They staggered up the steps, through the kitchen, and out into the yard. Henry coughed until he almost vomited, but then finally got in a good breath and let out a deep rumbling belch. They sat far across the yard from the house in the fresh air.

“Ben—that wasn’t gold buried in there.”

“Not unless gold can grow feet.”

Chapter Thirty-six

“Who are they?”

“I don’t know. Henry, I need you to get Captain Bell.”

“Hell, we need the whole damn army.”

“No, just Bell and a few of his men. Plain clothes. Don’t be followed.”

“You don’t expect him to ride a bicycle here, do you?”

“However he wants to come. Don’t be followed.”

“You already said that.”

“It bears repeating. Everyone is looking for Ingrid Thompson and the gold. The doctor and the neighbor know we’re asking questions about Marion. It’s only a matter of time before they make the connection. If word gets out, the gold-diggers will be swarming the house and woods. I want every scrap of evidence I can find.”

“How much evidence you need? You got four corpses!”

“Evidence she’s responsible for the deaths at Healing Sands.”

“You going back in there?”

“Not the cellar. But I still need to inspect the rest of the house.”

Henry got up, coughing again and clearing his throat. He screwed up his face, shaking his head. “I don’t get it, Ben. She hides the gold in her underthings but leaves the evidence out in plain sight.”

“I think she feels safe here. No one knows she’s Mrs. Thompson, wife, now widow, of a gold thief. If we didn’t know about her connection with stolen gold, we wouldn’t have guessed by simply finding the scraps of cloth and jars. I find it far more troubling that she can set up a worktable just outside the room where four bodies are rotting.”

“Something wrong with that woman.”

“She has no conscience.”

“I’ll vote for that.”

“Leave me my tools and the food.”

Once Henry had gone on the motorbike, Bradshaw reentered the house. He moved through the rooms systematically, startling a few mice back to their nests. Spiders occupied every corner and he hoped they stayed there.

Upstairs, he found Ingrid’s room. There was no mistaking it. The room was a filthy shrine to her obsession for riches. Advertising posters of foreign castles and pages of fashion magazines covered the walls. The floor was strewn with discarded garments and mouse-nibbled magazines. In a jewelry box he found three men’s pocket watches, a pair of gold cuff links, and a pocket knife. He picked through the mess and found a writing desk with several years’ worth of correspondence, receipts, telegrams, and letters.
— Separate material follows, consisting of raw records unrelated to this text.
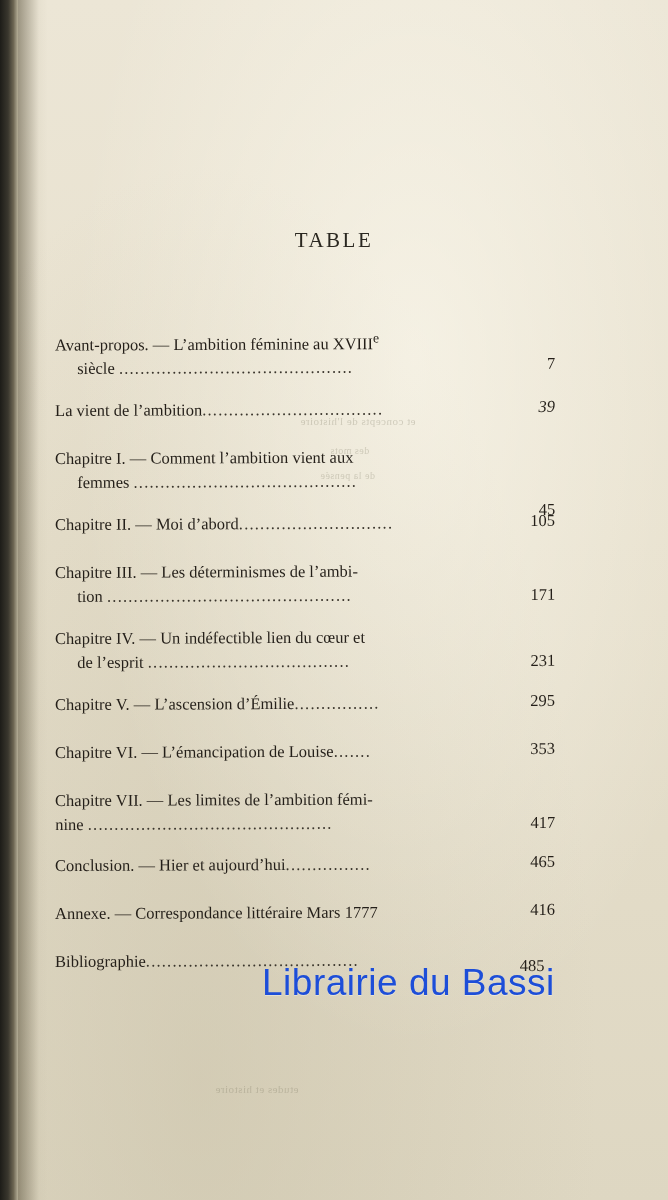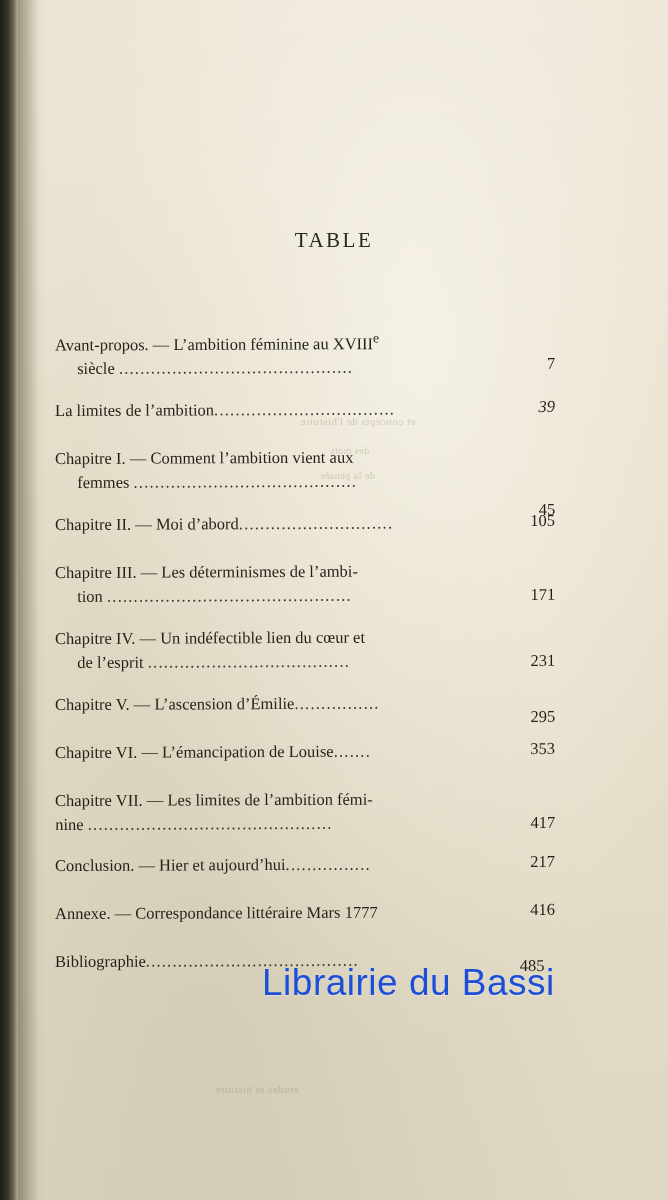"La limites de l’ambition" span { text: limites -> vient }
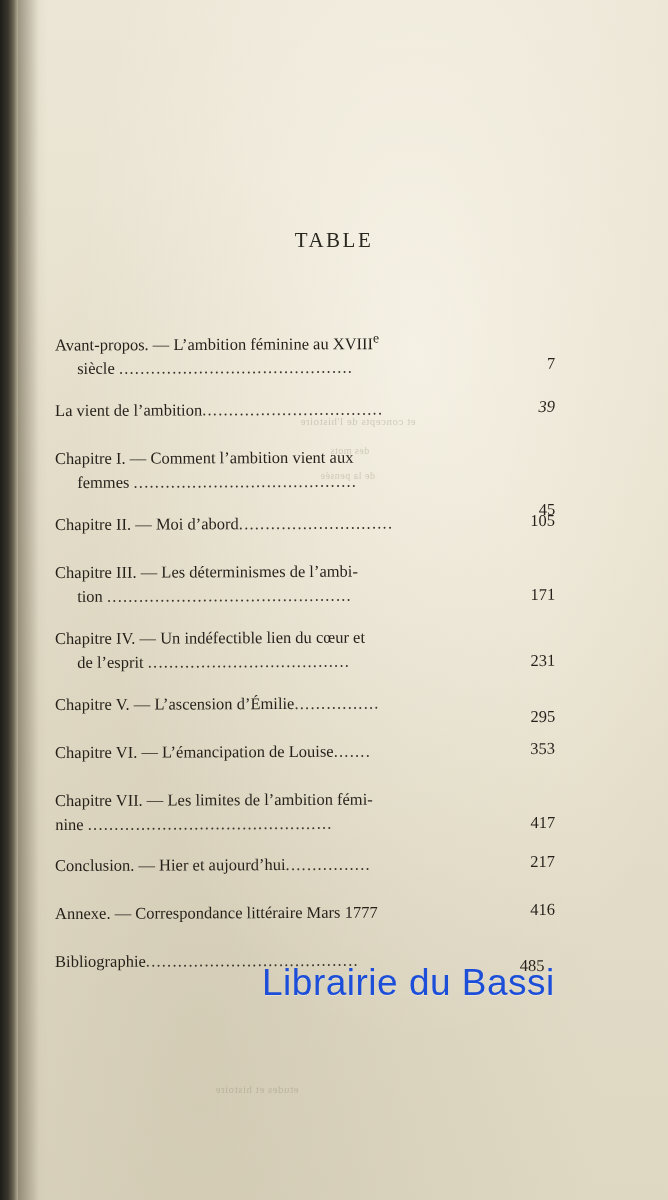"295" div.page-num { top: 16px -> 0px }
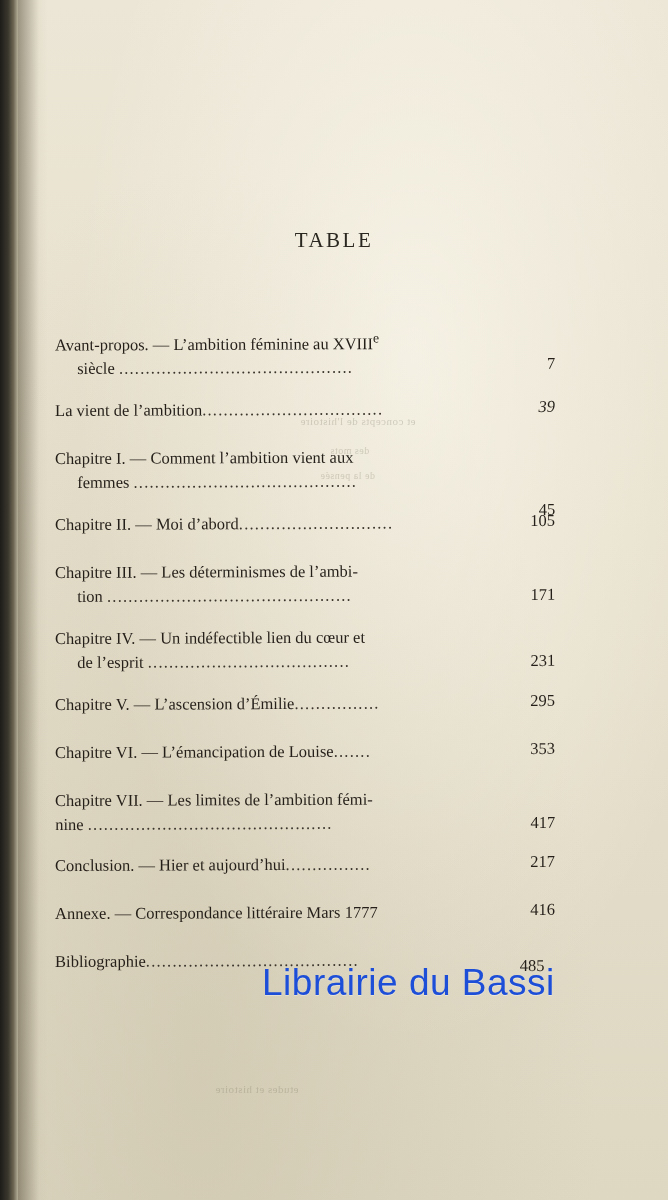"217" div.page-num { text: 217 -> 465 }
There was no order to any of it, and for an hour he sorted, pausing to read the personal letters completely. The most telling, the most damning, was dated three years ago.

Dear Miss Vogler,

I received your letter and am happy to provide all you ask. Yes, it was in response to your classified advertisement that I first wrote. A woman in your position must of course go about seeking a farm manager and prospective husband with the utmost care. I assure you my intentions are noble, and should I satisfy you as to the former and not the latter, I shall gladly serve in that capacity as long as needed.
I am thirty years of age, in the best of health, and have been employed in farm management for the past ten years. I have no close kin and very much would like to marry and have children. I am a man of frugal nature and have saved a tidy sum in hopes of one day buying a small farm of my own. Your situation near the coast of Washington State appeals to me greatly. I am prepared to make a down payment on the purchase of your property to show you I am earnest in my desire to ease you of the burden of responsibility. If you will let me know where to have the funds sent, I will do so immediately via Western Union.
I look forward to meeting you next month,

Sincerely,

Reginald R. Fowler

Reginald R. Fowler.

Bradshaw closed his eyes and whispered a prayer for everlasting peace for Reginald Fowler and the others whose letters revealed a similar pattern and whose bodies, he was almost certain, now lay buried in the cellar.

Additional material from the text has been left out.